The paper, Financing tertiary education in Australia, calls for clarity around Commonwealth and state/territory responsibilities for student funding, to support a consistent student entitlement to government support.

The report’s authors, Mitchell Professorial Fellow Peter Noonan and Mitchell Policy Analyst Sarah Pilcher, see the need for a rebalance of the tertiary funding system, which has become inequitable in the way it supports students studying tertiary level courses.

Peter Noonan is Victoria University Professor of Tertiary Education Policy and was a member of the 2008 Bradley Review of Australian Higher EducationHe said the current tertiary funding system is skewed towards support for students at universities and, in many cases, vocational students were ineligible for government support or access to income contingent loans, despite increases in VET course costs.

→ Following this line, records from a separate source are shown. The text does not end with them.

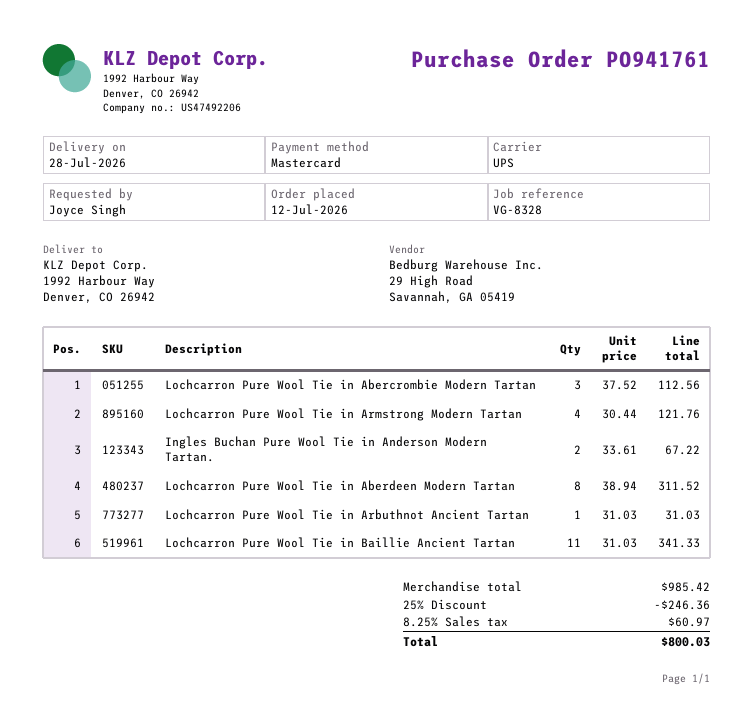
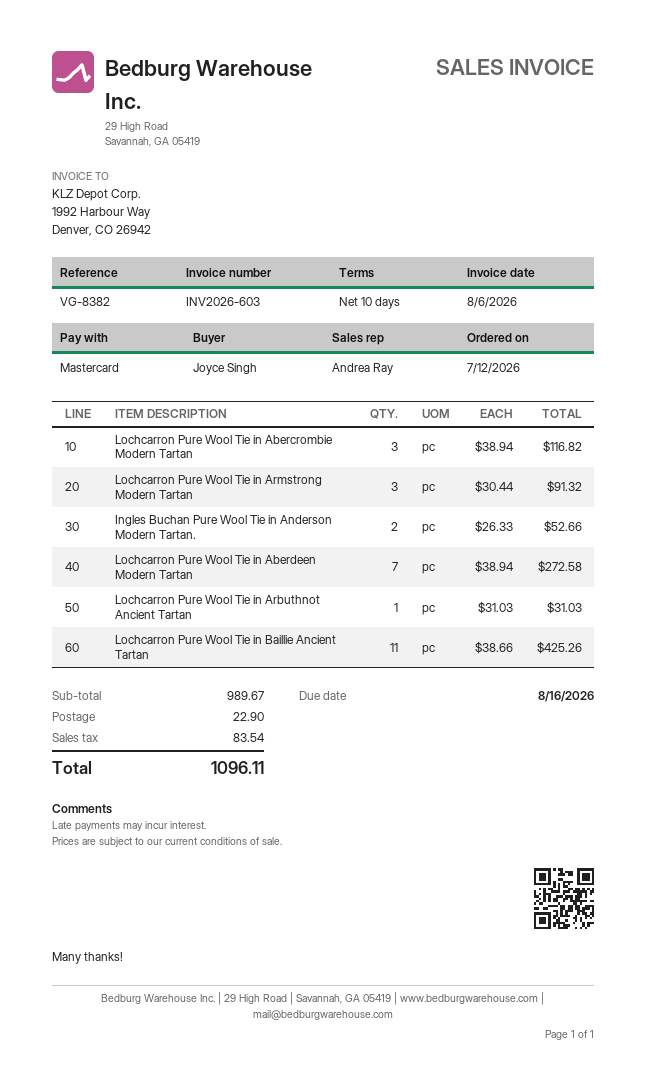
reference: VG-8328 -> VG-8382
Lochcarron Pure Wool Tie in Abercrombie Modern Tartan: 3 x 37.52 = 112.56 -> 3 x 38.94 = 116.82
Lochcarron Pure Wool Tie in Armstrong Modern Tartan: 4 x 30.44 = 121.76 -> 3 x 30.44 = 91.32
Ingles Buchan Pure Wool Tie in Anderson Modern Tartan.: 2 x 33.61 = 67.22 -> 2 x 26.33 = 52.66
Lochcarron Pure Wool Tie in Aberdeen Modern Tartan: 8 x 38.94 = 311.52 -> 7 x 38.94 = 272.58
Lochcarron Pure Wool Tie in Baillie Ancient Tartan: 11 x 31.03 = 341.33 -> 11 x 38.66 = 425.26
subtotal: 985.42 -> 989.67
discount: 25% = 246.36 -> none
shipping: none -> 22.90
tax: 60.97 -> 83.54
total: 800.03 -> 1096.11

“When fees for Certificate III and IV qualifications were relatively low, this anomaly was not a major inequity. However, fees for these qualifications are increasing significantly. In several states they exceed $3,000, and range over $4,000 and beyond, depending on the level of subsidy they attract,” Professor Noonan said in the report.

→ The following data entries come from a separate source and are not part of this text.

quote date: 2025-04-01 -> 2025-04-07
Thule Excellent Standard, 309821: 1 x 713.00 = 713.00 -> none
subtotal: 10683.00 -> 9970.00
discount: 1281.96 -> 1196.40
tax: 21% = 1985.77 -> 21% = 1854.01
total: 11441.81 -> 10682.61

Professor Noonan said the tertiary funding system had become complex and dysfunctional and vocational students were disadvantaged because they were largely ineligible for HECS style loans.

“Full fee certificate qualifications can range from $10,000 to $20,000. Without access to an income contingent loan, these fee levels represent a major potential barrier to access for many students and their families,” he said.

Over the decades, Australians have supported government reforms to increase education participation at the school level. Professor Noonan believes this long-held acceptance should now be extended to tertiary education.

“Young Australians are growing up at a time when a post‐school qualification is becoming a baseline requirement for entry into the workforce and for meaningful social and economic participation,” he said.

A new, simplified entitlement financing framework proposed in the report would guarantee government support for all forms of tertiary education. It would also clarify which level of government has responsibility for funding.

In her speech launching the issues paper today, Business Council of Australia Chief Executive Jennifer Westacott said it was very timely to have a paper focus on a tertiary entitlement model.

“Over the course of a generation, we have shifted from having a tertiary education system servicing 30 per cent of the population to one that needs to service the majority,” she said.

“We believe that the costs of expanding access to VET and higher education should be shared by governments and learners because tertiary education creates public and private benefit.”

Financing tertiary education in Australia is the first of two Mitchell Institute reports addressing the complexities and inequities in the current tertiary education funding system.